You were anxious during the 7 months of the  1st phase. You were anxious after the breakup, during the 2nd phase (“being clingy”). You were anxious when he “started being a bit distant” in June 2020. You were anxious during and after the hook up/s of the 3rd phase because you “had the intention that we were going to get back into a relationship together and I was very much attached to him“, but he told you that “he was not ready for a relationship and he thought he loved me like before, but he did not“.

But then, as is typical to a person with the anxious attachment style, when not in a romantic relationship, one’s anxiety significantly lessens and the person experiences a relief, a sense of freedom from anxiety. For you, this freedom began during the 4th phase and into the 5th phase of Sept 2020-Jan 2021, when your contact with him involved only a few conversations that were “very brief and unrelated to our past“. For a person who is anxious in the context of an intimate, romantic relationship, being outside that context provides much relief: “My depression and anxiety significantly improved… I felt a sense of freedom“.

The relative freedom from anxiety continued into the 6th phase, which made it possible for you to be in the best-friends phase for less than a couple of months (Feb-March 2021). In March, “he told me has feelings for me. I was so shocked“, shocked and anxious again: “I wasn’t sure if those feelings were genuine.. I was so anxiously attached to him that I wanted another relationship with him“, but he rejected the idea, telling you that “he couldn’t“.

Your anxiety resumed sometime during the ending of the 6th phase, and it escalated during the 7th phase of April- June 2021 when “he slowly lost feelings for me.. we ended up arguing a lot… he held onto one joke I made..  and assumed that I meant it to hurt him.. he was so angry with me”.

Last time we spoke was in June when I messaged him about one thing regarding his behavior and he told me that he has been professionally diagnosed with ASPD“- the ASPD diagnosis did not come into play before the the last day of the last phase, phase 7th.

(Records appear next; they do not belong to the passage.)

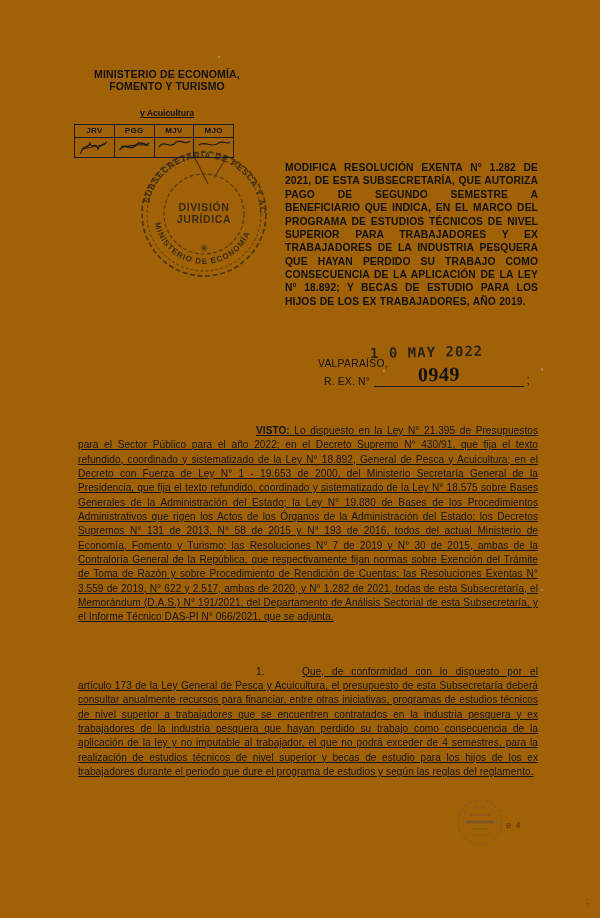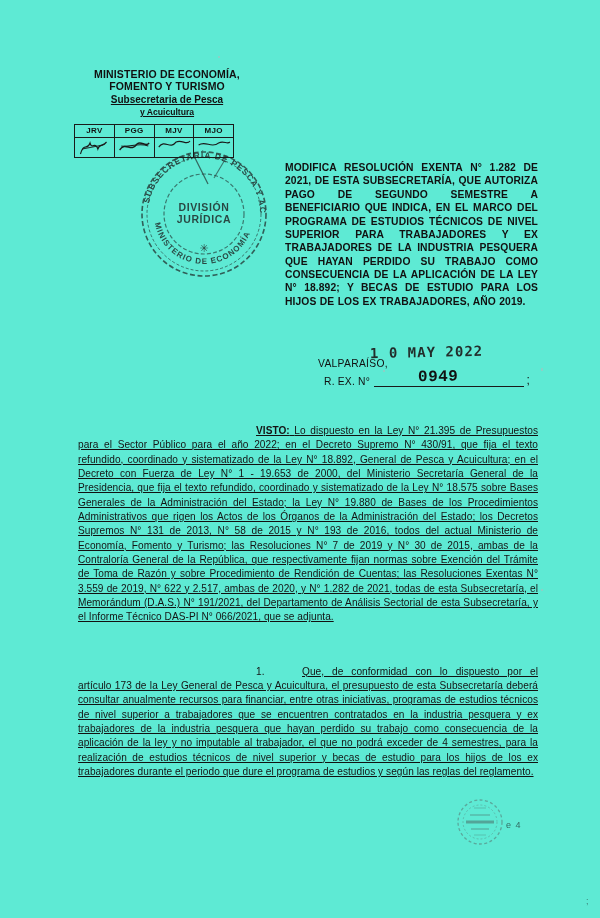--- a/index.html
+++ b/index.html
@@ -12,21 +12,21 @@
     height: 918px;
     position: relative;
     font-family: "Liberation Sans", sans-serif;
     color: #111111;
     overflow: hidden;
   }
 
   .page {
     position: absolute;
     inset: 0;
-    background: #5eead4;
+    background: #a16207;
     padding-left: 39px;
   }
 
   
   .letterhead {
     position: absolute;
     left: 62px;
     top: 68px;
     width: 210px;
     text-align: center;
@@ -43,21 +43,21 @@
     font-weight: bold;
     text-decoration: underline;
     text-underline-offset: 1px;
     margin-top: 1px;
   }
   .lh-line4 {
     font-size: 8.6px;
     font-weight: bold;
     text-decoration: underline;
     text-underline-offset: 1px;
-    margin-top: 1px;
+    margin-top: 15px;
   }
 
   
   .routing-table {
     position: absolute;
     left: 74px;
     top: 124px;
     width: 158px;
     height: 32px;
     border: 1.1px solid #1a1a1a;
@@ -168,23 +168,23 @@
     width: 150px;
     border-bottom: 1.1px solid #1a1a1a;
     margin-left: 4px;
     height: 11px;
     position: relative;
   }
   .resnum-value {
     position: absolute;
     left: 44px;
     bottom: 0px;
-    font-size: 16px;
-    font-weight: bold;
-    font-family: Liberation Mono, monospace;
+    font-size: 20px;
+    font-weight: bold;
+    font-family: Liberation Serif, serif;
     letter-spacing: .5px;
     transform: rotate(-.8deg);
     white-space: nowrap;
   }
   .resnum-semicolon {
     position: absolute;
     right: -6px;
     bottom: -1px;
     font-size: 12px;
   }
@@ -260,21 +260,20 @@
   }
 </style>
 </head>
 <body>
 
 <div class="page">
 
   <div class="letterhead">
     <div class="lh-line1">MINISTERIO DE ECONOMÍA,</div>
     <div class="lh-line2">FOMENTO Y TURISMO</div>
-    <div class="lh-line3">Subsecretaria de Pesca</div>
     <div class="lh-line4">y Acuicultura</div>
   </div>
 
   <div class="routing-table">
     <div class="routing-col">
       <div class="routing-tick"></div>
       <div class="rc-label">JRV</div>
       <div class="routing-divider"></div>
       <div class="scribble">
         <svg viewBox="0 0 40 20" preserveAspectRatio="none">

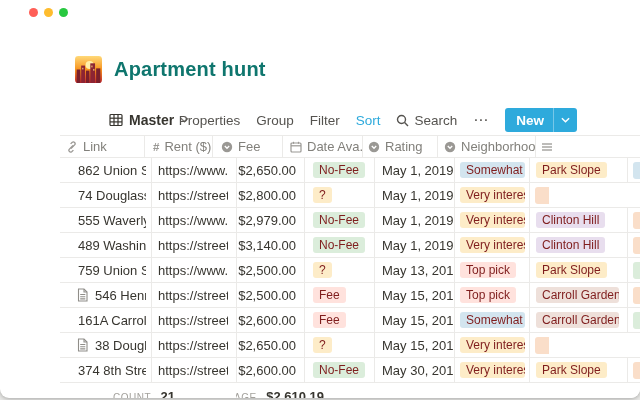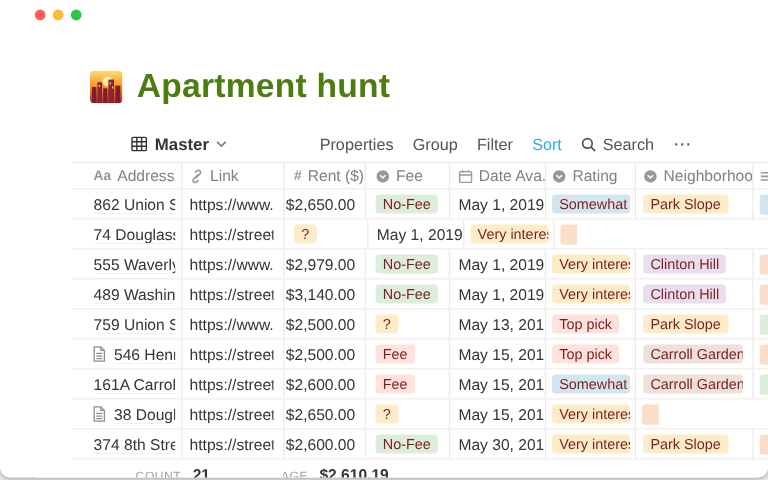--- a/index.html
+++ b/index.html
@@ -7,21 +7,21 @@
     font-family:"Liberation Sans","DejaVu Sans",sans-serif; background:#e8e8e6; }
   .window { position:absolute; left:0; top:0; width:640px; height:398px;
     background:#fff; border-radius:0 0 9px 9px; overflow:hidden;
     box-shadow:0 1px 4px rgba(0,0,0,.28); }
   
   .lights { position:absolute; left:29px; top:8px; display:flex; gap:6px; }
   .light { width:9px; height:9px; border-radius:50%; }
   
   .title-row { position:absolute; left:75px; top:56px; display:flex; align-items:center; gap:12px; }
   .title-icon { width:27px; height:27px; }
-  .page-title { font-size:28px; font-weight:700; color:#4d7c0f; letter-spacing:.2px; }
+  .page-title { font-size:20px; font-weight:700; color:#0f766e; letter-spacing:.2px; }
   
   .view-tab { position:absolute; left:77px; top:107px; height:26px; display:flex;
     align-items:center; gap:6px; font-size:14px; font-weight:600; color:#37352f; cursor:pointer;padding-left:32px; }
   .toolbar-right { position:absolute; top:107px; right:63px; height:26px; display:flex;
     align-items:center; gap:16px; font-size:13.5px; color:#55534f; }
   .tb-item { cursor:pointer; white-space:nowrap; }
   .tb-sort { color:#2eaadc; }
   .tb-search { display:flex; align-items:center; gap:5px; }
   .tb-more { font-size:15px; letter-spacing:1px; color:#55534f; }
   .new-btn { display:flex; align-items:center; height:24px; background:#2eaadc;
@@ -125,29 +125,34 @@
     <span class="tb-item tb-search">
       <span>
         <svg width="13" height="13" viewBox="0 0 13 13" fill="none" stroke="#55534f" stroke-width="1.4">
           <circle cx="5.5" cy="5.5" r="4"></circle>
             <line x1="8.6" y1="8.6" x2="12" y2="12"></line>
         </svg>
       </span>
       <span>Search</span>
     </span>
     <span class="tb-item tb-more">⋯</span>
+    <span class="new-btn">
+      <span class="lbl">New</span>
+      <span class="sep"></span>
+      <span class="caret">
+        <svg width="9" height="6" viewBox="0 0 10 6" fill="none" stroke="#fff" stroke-width="1.6">
+            <path d="M1 1 L5 5 L9 1"></path>
+          </svg>
+      </span>
+    </span>
   </div>
 
   <div class="table">
 
     <div class="trow thead">
-      <div class="cell c0">
-        <span class="type-ic">Aa</span>
-        <span>Address</span>
-      </div>
       <div class="cell c1">
         <span class="type-ic">
           <svg width="12" height="12" viewBox="0 0 12 12" fill="none" stroke="#9a9894" stroke-width="1.3">
             <path d="M5 7.5 L8.8 3.7 a1.8 1.8 0 0 0 -2.5 -2.5 L4.6 2.9"></path>
             <path d="M7 4.5 L3.2 8.3 a1.8 1.8 0 0 0 2.5 2.5 L7.4 9.1"></path>
           </svg>
         </span>
         <span>Link</span>
       </div>
       <div class="cell c2" style="justify-content:flex-start;">
@@ -232,20 +237,23 @@
           </div>
   </div>
 
   <div class="trow tr">
     <div class="cell c0">
 
       <span class="addr">74 Douglass Street</span>
     </div>
     <div class="cell c1">
             <span style="overflow:hidden;white-space:nowrap;">https://streetea</span>
+          </div>
+    <div class="cell c2">
+            <span>$2,800.00</span>
           </div>
     <div class="cell c3">
             <span class="tag" style="background-color: rgb(253, 236, 200);">?</span>
           </div>
     <div class="cell c4">
             <span>May 1, 2019</span>
           </div>
     <div class="cell c5">
             <span class="tag rating-tag" style="background-color: rgb(253, 236, 200);">Very interested</span>
           </div>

When I say my ex was very kind and selfless, I only mean he was that way to his loved ones (1 or 2 people including me), not to everyone else… His diagnosis does not mean he is incapable of feeling love and empathy…He is only a “good person” with his loved ones (a few people)“-

– Assuming that (1) it is true that his psychotherapist diagnosed him with ASPD, and that (2)  his therapist did not misdiagnose him (it is common for mental health-care professionals to misdiagnose patients, and it is common for professionals to disagree regarding a particular patient’s diagnosis), then if he was was “very kind and selfless… a good person” with you, and if he was capable of “feeling love and empathy” for you– then his ASPD diagnosis is not relevant to the 8 phases of his relationship with you.

In summary: it is your anxiety within an intimate, romantic relationship with a man (having an anxious attachment style) that needs to be attended to. I think that rather than “Letting go of hope for (his) recovery” (the title of your thread), it is better that you continue to focus on your own recovery while abstaining for some time from any kind of a relationship with him (a future 9th phase), and/ or with any other man.